Nanomedicine: Nanotechnology, Biology and Medicine
Volume 3, Issue 3 , Pages 224-238, September 2007

Attaching folic acid on gold nanoparticles using noncovalent interaction via different polyethylene glycol backbones and targeting of cancer cells

  • Resham Bhattacharya, MS, PhD

      Affiliations

    • Department of Biochemistry and Molecular Biology, Mayo Clinic College of Medicine, Mayo Clinic, Rochester, Minnesota, USA
    • Both the authors contributed equally to this work.
  • ,
  • Chitta Ranjan Patra, MS, PhD

      Affiliations

    • Department of Biochemistry and Molecular Biology, Mayo Clinic College of Medicine, Mayo Clinic, Rochester, Minnesota, USA
    • Both the authors contributed equally to this work.
  • ,
  • Alexis Earl

      Affiliations

    • Department of Biochemistry and Molecular Biology, Mayo Clinic College of Medicine, Mayo Clinic, Rochester, Minnesota, USA
  • ,
  • Shanfeng Wang, MS, PhD

      Affiliations

    • Department of Orthopedic Surgery, Mayo Clinic College of Medicine, Mayo Clinic, Rochester, Minnesota, USA
    • Department of Biomedical Engineering, Mayo Clinic College of Medicine, Mayo Clinic, Rochester, Minnesota, USA
  • ,
  • Aaron Katarya

      Affiliations

    • Department of Biochemistry and Molecular Biology, Mayo Clinic College of Medicine, Mayo Clinic, Rochester, Minnesota, USA
  • ,
  • Lichun Lu, BEng, PhD

      Affiliations

    • Department of Orthopedic Surgery, Mayo Clinic College of Medicine, Mayo Clinic, Rochester, Minnesota, USA
    • Department of Biomedical Engineering, Mayo Clinic College of Medicine, Mayo Clinic, Rochester, Minnesota, USA
  • ,
  • Jayachandran N. Kizhakkedathu, MS, PhD

      Affiliations

    • Department of Pathology and Laboratory Medicine, Centre for Blood Research, University of British Columbia, Vancouver, BC, Canada
  • ,
  • Michael J. Yaszemski, MD, PhD

      Affiliations

    • Department of Orthopedic Surgery, Mayo Clinic College of Medicine, Mayo Clinic, Rochester, Minnesota, USA
    • Department of Biomedical Engineering, Mayo Clinic College of Medicine, Mayo Clinic, Rochester, Minnesota, USA
  • ,
  • Philip R. Greipp, BS, MD

      Affiliations

    • Division of Hematology, Mayo Clinic College of Medicine, Mayo Clinic, Rochester, Minnesota, USA
  • ,
  • Debabrata Mukhopadhyay, MS, PhD

      Affiliations

    • Department of Biochemistry and Molecular Biology, Mayo Clinic College of Medicine, Mayo Clinic, Rochester, Minnesota, USA
    • Department of Biomedical Engineering, Mayo Clinic College of Medicine, Mayo Clinic, Rochester, Minnesota, USA
  • ,
  • Priyabrata Mukherjee, MS, PhD

      Affiliations

    • Department of Biochemistry and Molecular Biology, Mayo Clinic College of Medicine, Mayo Clinic, Rochester, Minnesota, USA
    • Department of Biomedical Engineering, Mayo Clinic College of Medicine, Mayo Clinic, Rochester, Minnesota, USA
    • Corresponding Author InformationCorresponding author. Department of Biomedical Engineering and Department of Biochemistry and Molecular Biology, Mayo Clinic College of Medicine, Mayo Clinic, Rochester, MN 55905, USA.

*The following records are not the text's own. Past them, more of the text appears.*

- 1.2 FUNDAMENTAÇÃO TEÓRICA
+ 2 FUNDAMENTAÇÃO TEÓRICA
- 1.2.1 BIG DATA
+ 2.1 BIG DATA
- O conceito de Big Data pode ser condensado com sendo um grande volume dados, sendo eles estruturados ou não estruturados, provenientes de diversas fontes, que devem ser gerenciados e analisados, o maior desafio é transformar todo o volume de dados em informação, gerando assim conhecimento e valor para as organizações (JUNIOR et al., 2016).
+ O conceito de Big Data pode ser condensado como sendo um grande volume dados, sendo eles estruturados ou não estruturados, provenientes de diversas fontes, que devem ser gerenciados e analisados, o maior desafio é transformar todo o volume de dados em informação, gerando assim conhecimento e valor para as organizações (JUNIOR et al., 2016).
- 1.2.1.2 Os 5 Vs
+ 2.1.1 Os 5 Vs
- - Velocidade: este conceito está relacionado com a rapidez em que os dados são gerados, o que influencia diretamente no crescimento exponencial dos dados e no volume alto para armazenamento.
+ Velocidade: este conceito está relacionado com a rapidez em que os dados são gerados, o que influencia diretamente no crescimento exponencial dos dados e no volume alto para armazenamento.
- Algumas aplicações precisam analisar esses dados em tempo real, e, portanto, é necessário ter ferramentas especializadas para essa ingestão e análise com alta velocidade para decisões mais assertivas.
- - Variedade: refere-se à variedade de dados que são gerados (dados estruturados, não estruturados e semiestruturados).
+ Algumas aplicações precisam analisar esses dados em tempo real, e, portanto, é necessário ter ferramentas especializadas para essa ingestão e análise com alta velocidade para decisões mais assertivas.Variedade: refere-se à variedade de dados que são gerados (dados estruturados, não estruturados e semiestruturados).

Received 29 March 2007; accepted 10 July 2007. published online 17 August 2007.

Abstract 

This article reports a simple one-step method of attaching folic acid (FA) to gold nanoparticles (AuNPs) and its fine tuning using different polyethylene glycol (PEG) backbones. PEG backbones used in this study are PEG-diamine with molecular weights 2000 (PAM2-2K) and 10,000 (PAM2-10K), PEG-tetramine with molecular weight 20,000 (PAM4-20K), and PEG-dithiol with molecular weight 2000 (PSH2-2K). The nanoconjugates were characterized with ultraviolet-visible spectroscopy, transmission electron microscopy (TEM), thermogravimetric analysis, Fourier transform infrared spectroscopy, inductively coupled plasma analysis, and radioactivity measurement with a scintillation counter. Attachment and release profiles of FAs from the nanoconjugates are done using 3H-labelled FAs (3FA). The binding of 3FA follows the order Au-PAM4-20K > Au-PAM2-10K > Au-PAM2-2K > Au > Au-PSH2-2K, whereas its release profile follows the reverse order. Au-PAM4-20K-FA has been used for folate receptor (FR)–mediated targeting of AuNPs to cancer cells. Seven different cancer cell lines (SKOV-3, OVCAR-5, OV-202, OV-167, OPM-1, RPMI, and U266) were screened for expression of FRs. Among ovarian cancer cells, the expression pattern of FRs follows the order OV-167 > SKOV-3 > OV-202 > OVCAR-5, and multiple myeloma cell lines follow the order OPM-1 > U266 > RPMI. Intracellular uptakes of the nanoconjugates containing FA or no FA were monitored with digital optical photography and TEM. Quantitation of the internalization of nanoconjugates in different cell lines was determined by gold analysis with inductively coupled plasma. It is found that the uptake of the nanoconjugates correlates with FR expression. Maximum uptake is observed for OV-167, whereas it is minimum for OVCAR-5. TEM images of the cells treated with Au-PAM4-20K-FA confirm the endocytosis of the nanoconjugates. This study is an important step for targeted delivery of anticancer drugs as well as metal nanoparticles for targeted therapy, tumor imaging, and ablation exploiting the overexpression of FRs on cancer cells.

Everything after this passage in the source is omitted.